[Study material — start]

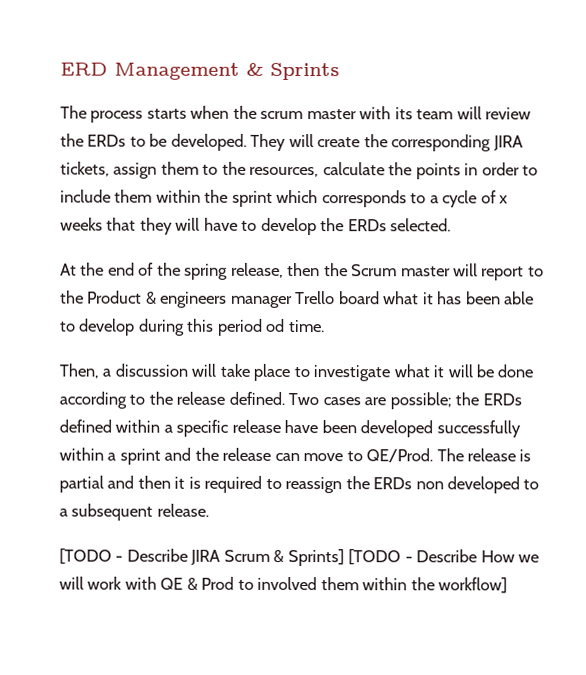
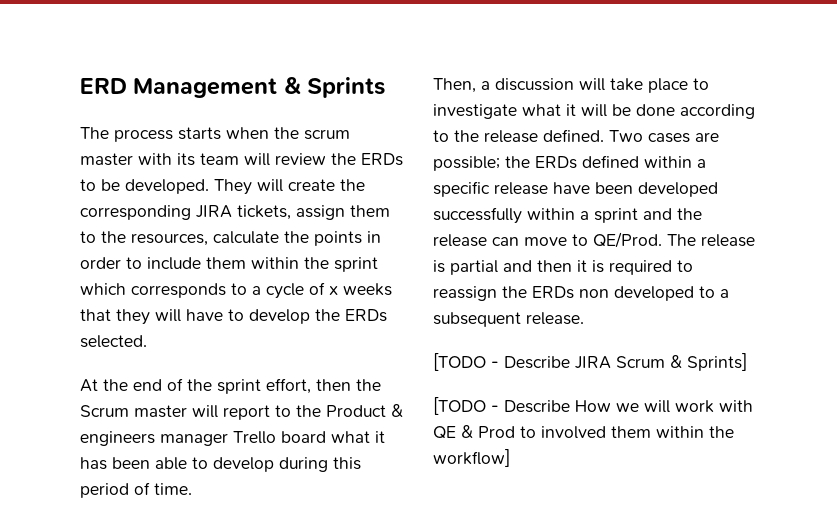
- At the end of the spring release, then the Scrum master will report to the Product & engineers manager Trello board what it has been able to develop during this period od time.
+ At the end of the sprint effort, then the Scrum master will report to the Product & engineers manager Trello board what it has been able to develop during this period of time.
- [TODO - Describe JIRA Scrum & Sprints] [TODO - Describe How we will work with QE & Prod to involved them within the workflow]
+ [TODO - Describe JIRA Scrum & Sprints]
+ [TODO - Describe How we will work with QE & Prod to involved them within the workflow]

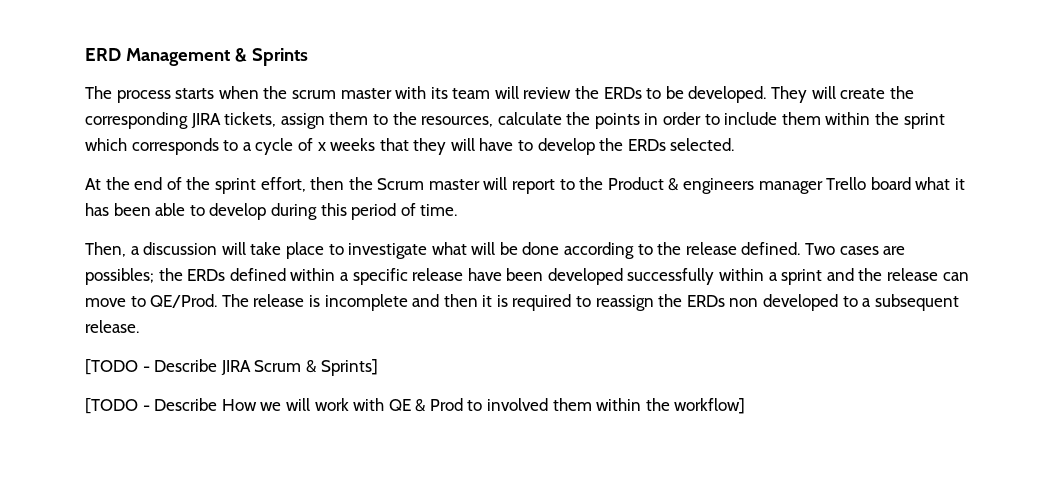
- Then, a discussion will take place to investigate what it will be done according to the release defined.
+ Then, a discussion will take place to investigate what will be done according to the release defined.
- Two cases are possible; the ERDs defined within a specific release have been developed successfully within a sprint and the release can move to QE/Prod.
+ Two cases are possibles; the ERDs defined within a specific release have been developed successfully within a sprint and the release can move to QE/Prod.
- The release is partial and then it is required to reassign the ERDs non developed to a subsequent release.
+ The release is incomplete and then it is required to reassign the ERDs non developed to a subsequent release.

[Study material — finish]

> **Exercise requirements**: Which lines above hold the string "discussion"? Show each of them.

> **Solution to the problem**:
- Then, a discussion will take place to investigate what it will be done according to the release defined.
+ Then, a discussion will take place to investigate what will be done according to the release defined.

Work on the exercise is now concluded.